INPUT FOR THIS TASK:
Content starts

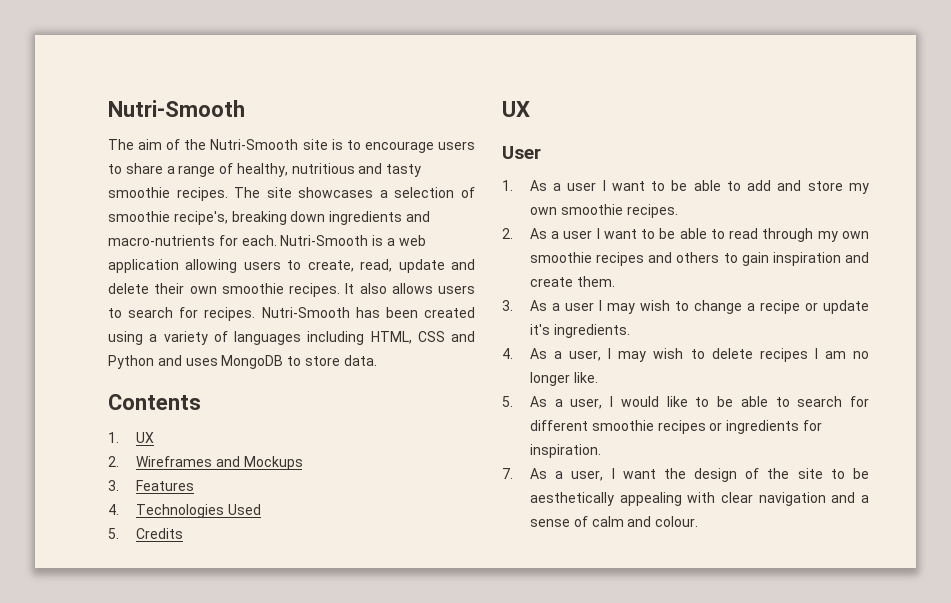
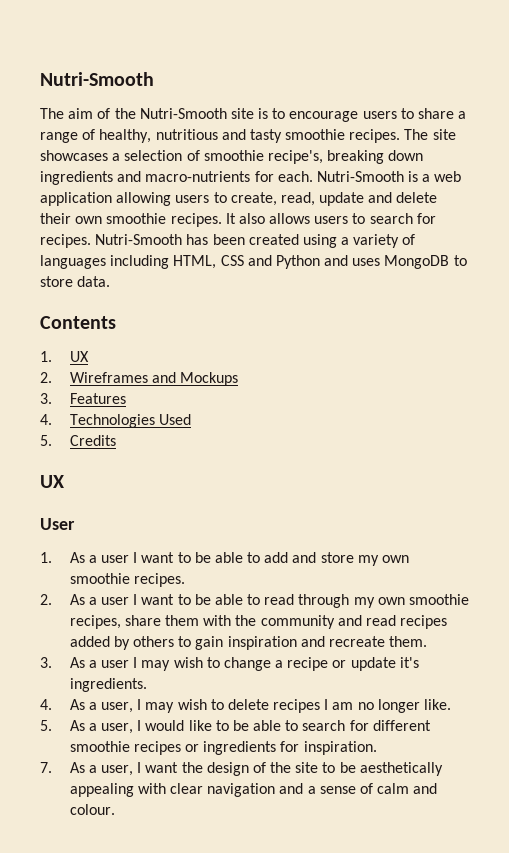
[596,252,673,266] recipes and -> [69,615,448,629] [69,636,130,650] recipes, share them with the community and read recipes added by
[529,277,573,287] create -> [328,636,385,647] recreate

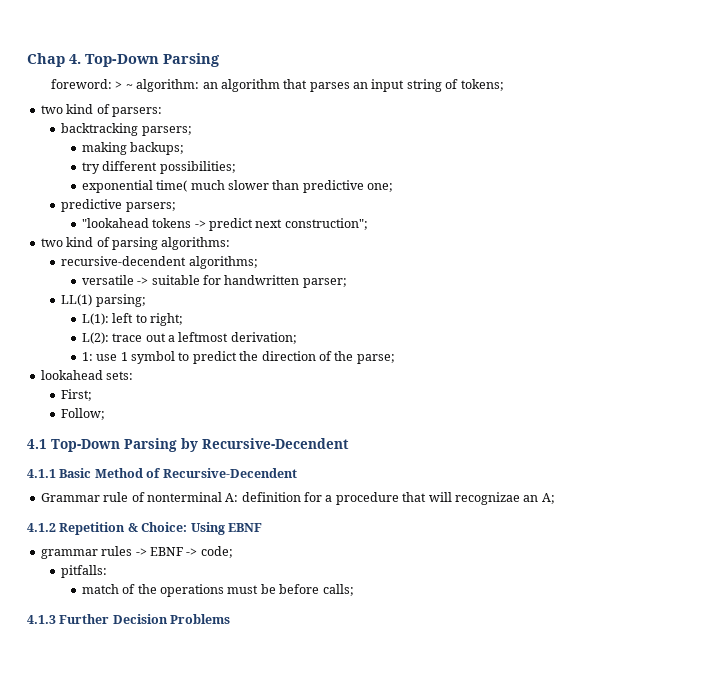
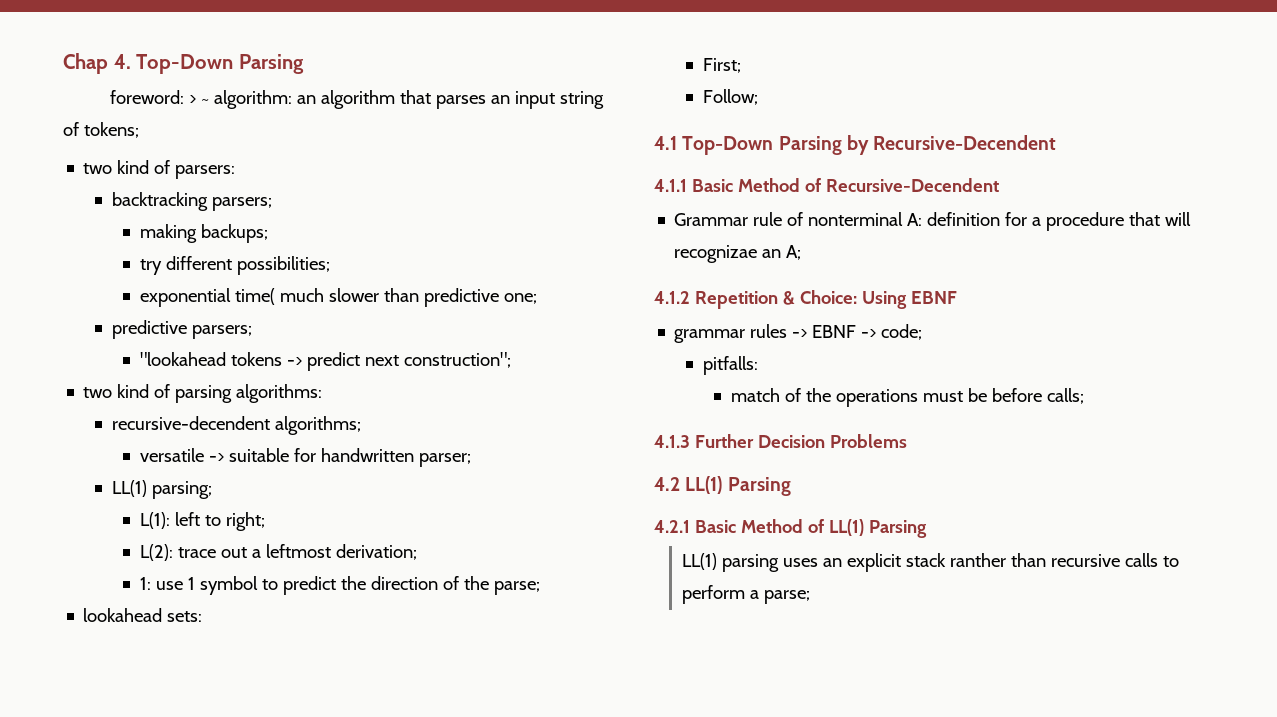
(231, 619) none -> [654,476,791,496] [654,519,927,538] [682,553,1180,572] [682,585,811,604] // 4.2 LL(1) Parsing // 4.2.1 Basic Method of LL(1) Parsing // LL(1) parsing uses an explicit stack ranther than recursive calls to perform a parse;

Content ends
Content starts

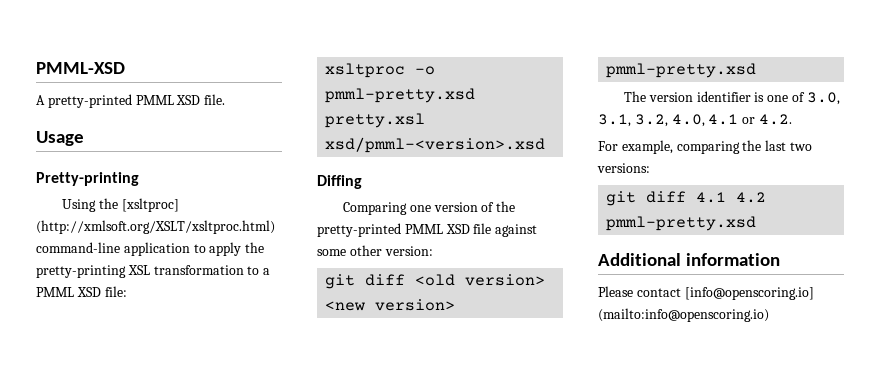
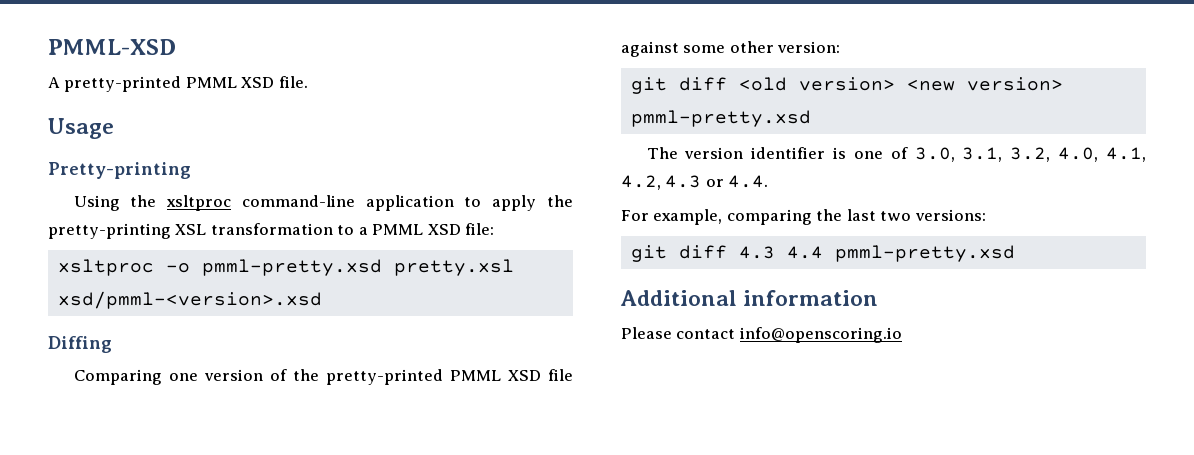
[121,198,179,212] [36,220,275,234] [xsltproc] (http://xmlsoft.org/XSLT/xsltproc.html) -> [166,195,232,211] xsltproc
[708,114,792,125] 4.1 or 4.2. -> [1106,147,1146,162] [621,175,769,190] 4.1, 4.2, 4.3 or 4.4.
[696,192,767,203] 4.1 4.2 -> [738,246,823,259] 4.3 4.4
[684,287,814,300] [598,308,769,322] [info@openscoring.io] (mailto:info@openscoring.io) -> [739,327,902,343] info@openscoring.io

Content ends
Content starts

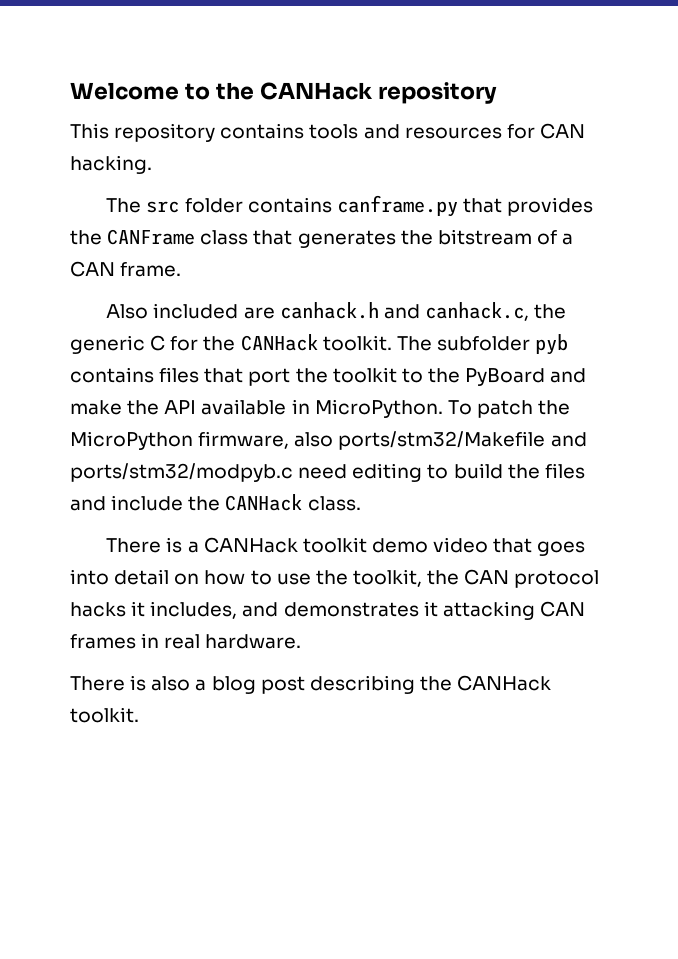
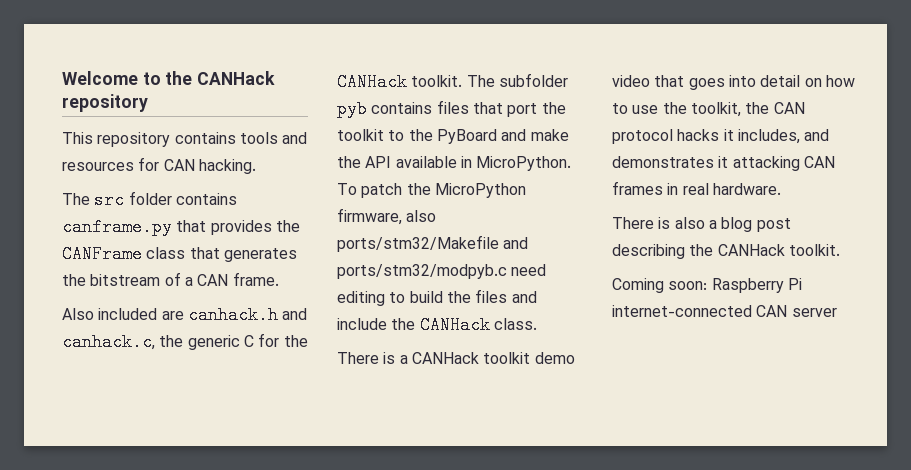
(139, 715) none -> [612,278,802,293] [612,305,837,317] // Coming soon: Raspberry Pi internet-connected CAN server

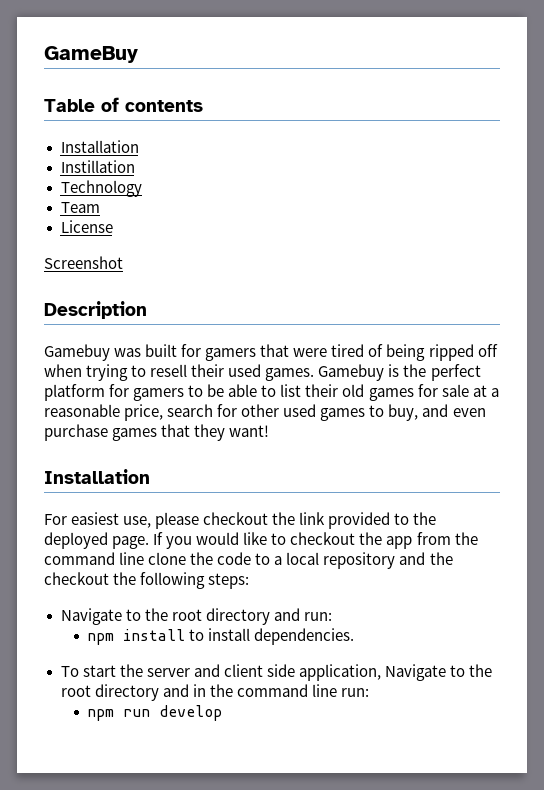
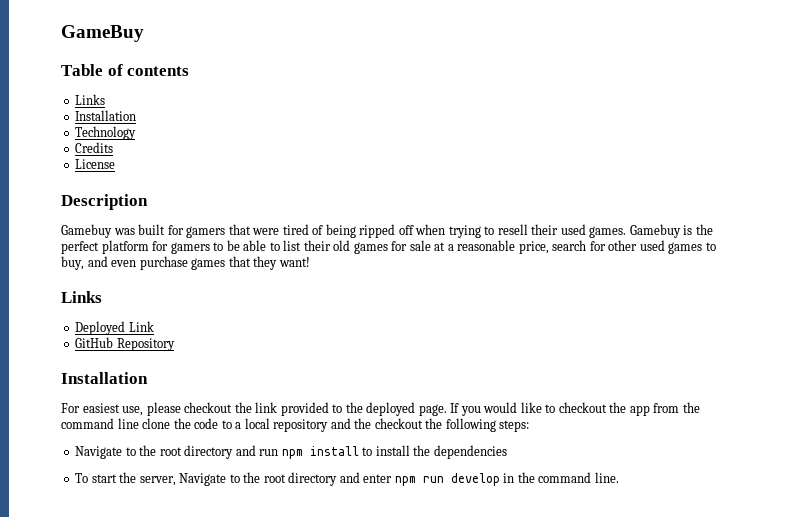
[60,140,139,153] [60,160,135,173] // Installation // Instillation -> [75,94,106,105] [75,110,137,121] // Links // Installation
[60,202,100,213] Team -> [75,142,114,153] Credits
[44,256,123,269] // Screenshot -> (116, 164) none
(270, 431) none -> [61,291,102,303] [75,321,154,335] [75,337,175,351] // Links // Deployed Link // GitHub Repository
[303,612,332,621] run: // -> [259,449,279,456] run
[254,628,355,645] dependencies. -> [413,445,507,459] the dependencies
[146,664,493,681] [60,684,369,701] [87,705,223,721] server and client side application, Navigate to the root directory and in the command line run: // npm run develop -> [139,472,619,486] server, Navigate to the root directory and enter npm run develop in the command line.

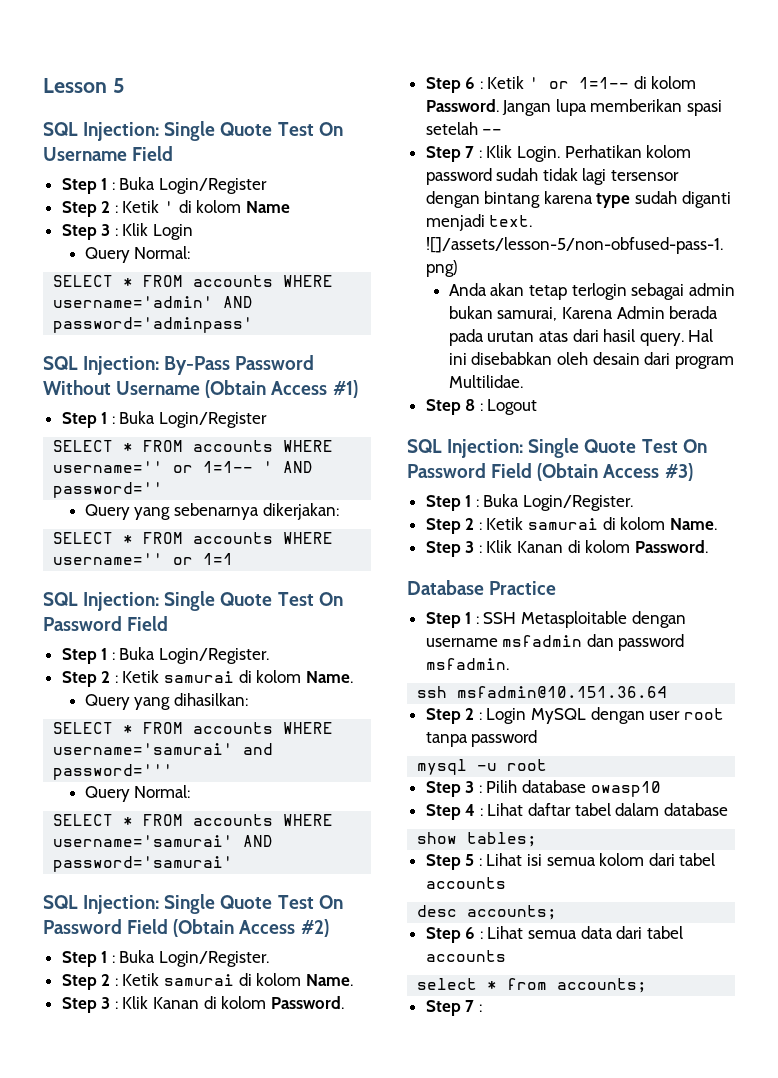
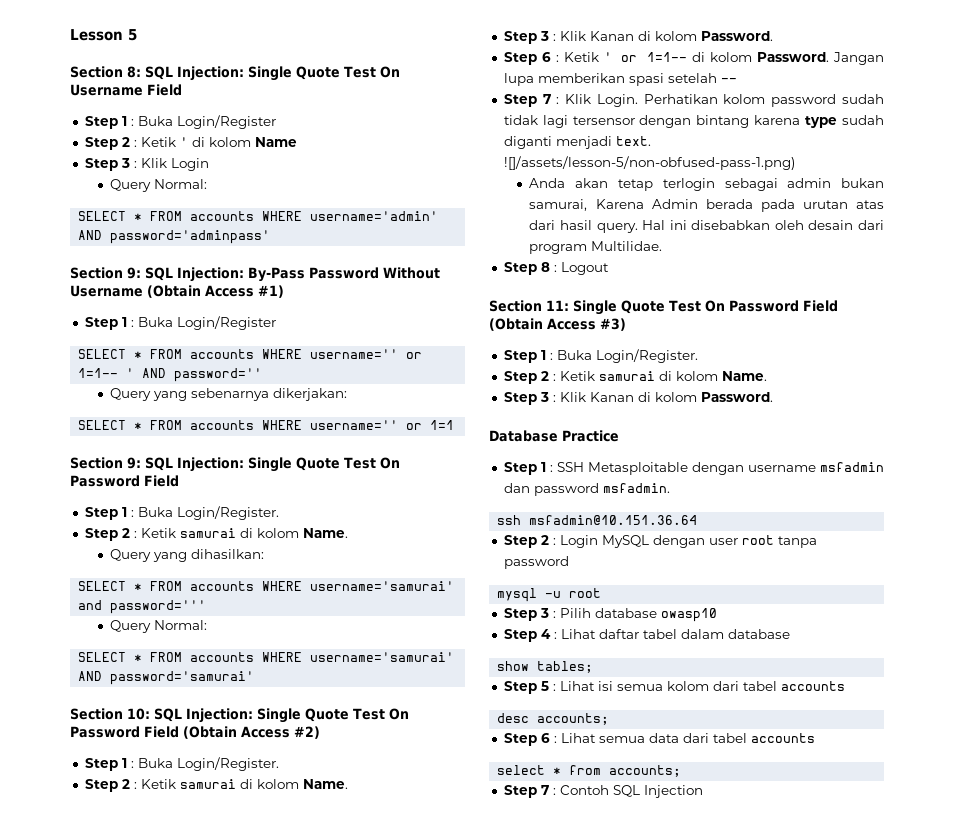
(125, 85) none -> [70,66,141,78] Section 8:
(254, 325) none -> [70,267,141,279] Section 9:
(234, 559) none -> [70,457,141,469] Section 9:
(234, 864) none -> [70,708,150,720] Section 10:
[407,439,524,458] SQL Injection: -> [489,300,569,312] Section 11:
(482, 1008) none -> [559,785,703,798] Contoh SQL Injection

Content ends

GOAL OF THE EXERCISE: Copy every line where the word "Links" is present in the entries above.

TASK OUTPUT:
[60,140,139,153] [60,160,135,173] // Installation // Instillation -> [75,94,106,105] [75,110,137,121] // Links // Installation
(270, 431) none -> [61,291,102,303] [75,321,154,335] [75,337,175,351] // Links // Deployed Link // GitHub Repository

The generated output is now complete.